One day after President Joe Biden’s inauguration, Congress hit thousands of National Guardsmen stationed in the Capitol with a gut punch.
Several units stationed within congressional office buildings were abruptly told to leave on Thursday afternoon. Many had been sleeping on the marble floor for days. They were quickly downgraded to concrete. Politico reported that one 5,000-man unit was moved to an open-air parking garage, where the on-duty Guardsmen only had one electrical outlet and two bathrooms among them.
The reason for the move was typically bureaucratic. “Increased foot traffic” from in-session Congress members prompted Capitol Hill security to kick out the volunteer troops, National Guard spokesperson Major Matt Murphy said in a statement.
The backlash was swift, and the outpouring of outrage from embarrassed members of Congress was predictable. “Unreal,” tweeted Democratic Sen. Tammy Duckworth after photos of Guardsmen huddled in a garage went viral. “Outrageous,” added Democratic Sen. Jeff Merkley. “Wow,” said Republican Rep. Adam Kinzinger, as he demanded an investigation. No one is letting this crisis go to waste.
But no one should be surprised by it, either. The National Guard’s occupation of the city has been a disaster, start to finish.
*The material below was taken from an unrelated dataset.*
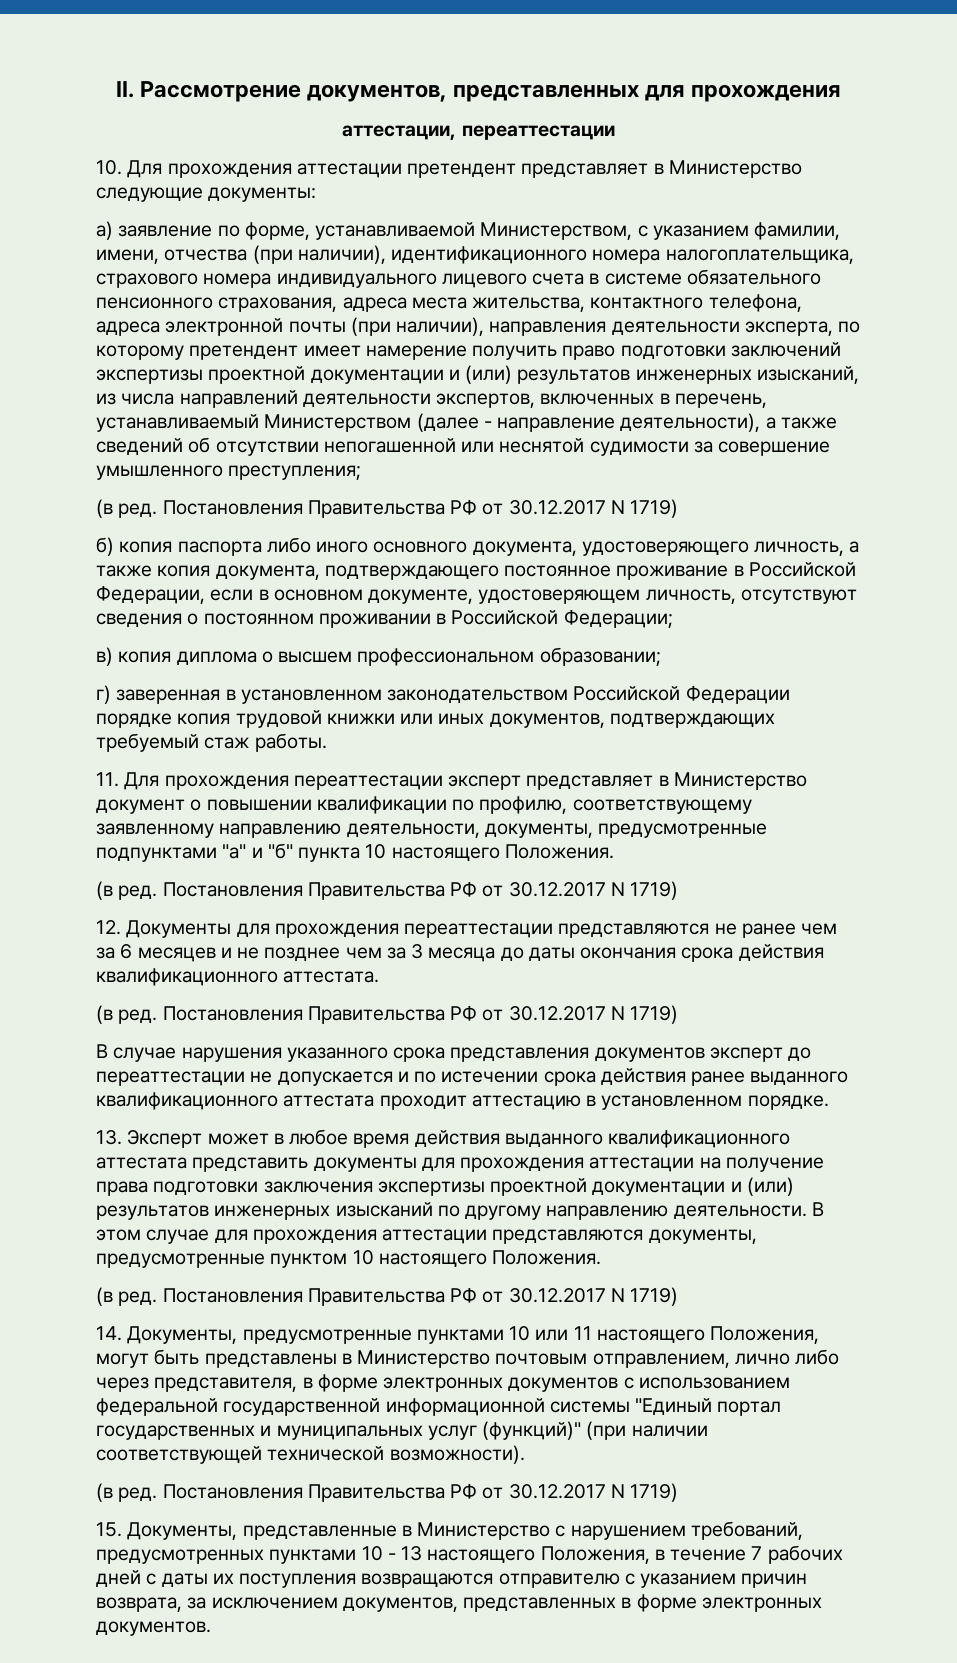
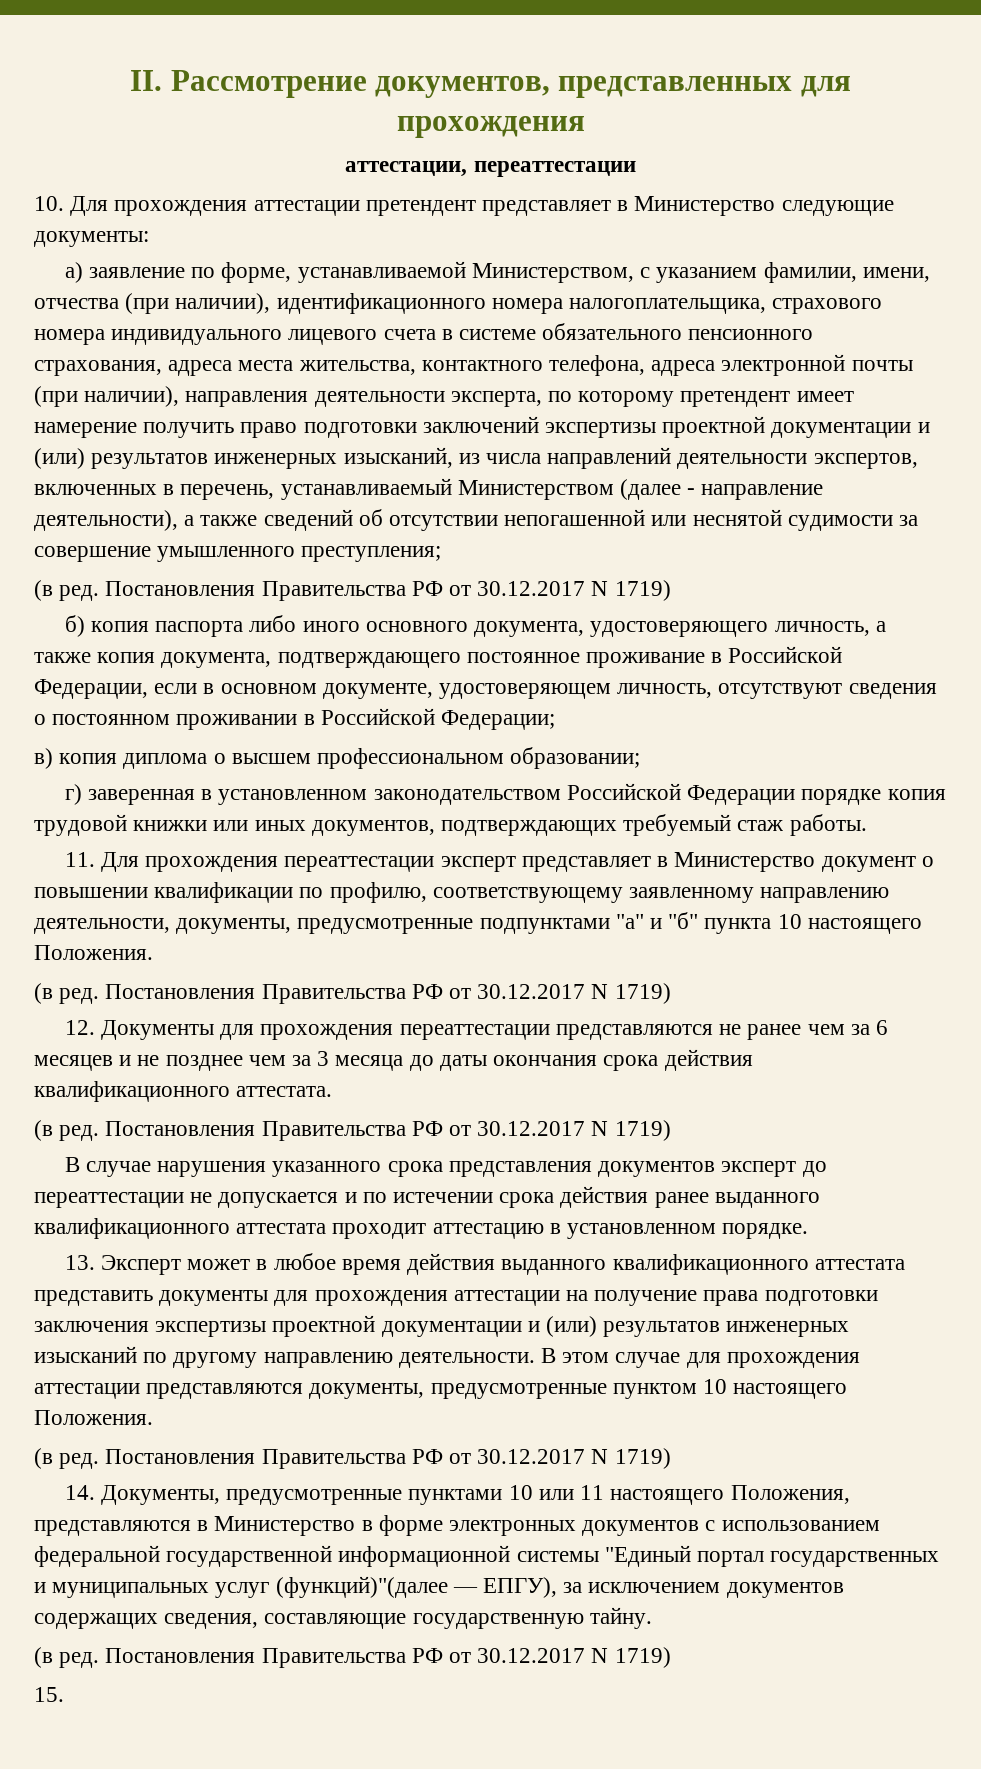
- 14. Документы, предусмотренные пунктами 10 или 11 настоящего Положения, могут быть представлены в Министерство почтовым отправлением, лично либо через представителя, в форме электронных документов с использованием федеральной государственной информационной системы "Единый портал государственных и муниципальных услуг (функций)" (при наличии соответствующей технической возможности).
+ 14. Документы, предусмотренные пунктами 10 или 11 настоящего Положения, представляются в Министерство в форме электронных документов с использованием федеральной государственной информационной системы "Единый портал государственных и муниципальных услуг (функций)"(далее — ЕПГУ), за исключением документов содержащих сведения, составляющие государственную тайну.
- 15. Документы, представленные в Министерство с нарушением требований, предусмотренных пунктами 10 - 13 настоящего Положения, в течение 7 рабочих дней с даты их поступления возвращаются отправителю с указанием причин возврата, за исключением документов, представленных в форме электронных документов.
+ 15.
The 25,000 troops placed here putatively to prevent an inaugural insurrection have consistently been treated as nothing more than props in a bizarre political performance. It’s time to end the show.
Just a few hours after the scandal broke on Thursday, my brother, a pizza man in the Northern Virginia suburbs, had a telling exchange with a Guardsman prepping for a 12-hour Capitol shift beginning at 3:00 a.m.
“Everything is going smoothly,” he said. Looking furtively over his shoulder, he added, “but this whole thing has been a logistical mess.”
He unboxed a crate of 5-Hour Energy bottles and began shoveling them into my brother’s hands. His crew has been guzzling them for the past few days to stay alert, and he thought my brother could use a few, too. He handed him about 20. Then he thanked my brother for the pizza, which he indicated was his first real meal of the day. The military has struggled to feed every on-duty soldier.
That’s only a minor incident in a larger story of mishap. “Zero guidance on mission, length of mission, nothing,” a Guardsman told the New York Times.
Another Guardsman stationed downtown told the Military Times on Thursday that, after the inauguration festivities wound down, he was informed he had 25 minutes to get out of the Capitol. No explanation given. It was crushing news, given that he still has to march around the Hill.
“Everyone here has absolutely zero morale left,” he said.
Understandably, the Guardsmen blamed the congressmen, senators, and Biden transition officials who spent the past two weeks praising them to high heaven for militarizing downtown D.C. and Capitol Hill.
“Dozens of senators and congressmen walked down our lines taking photos, shaking our hands and thanking us for our service,” a Guardsman told Politico, in reference to the inauguration ceremony. “Within 24 hours, they had no further use for us and banished us to the corner of a parking garage. We feel incredibly betrayed.”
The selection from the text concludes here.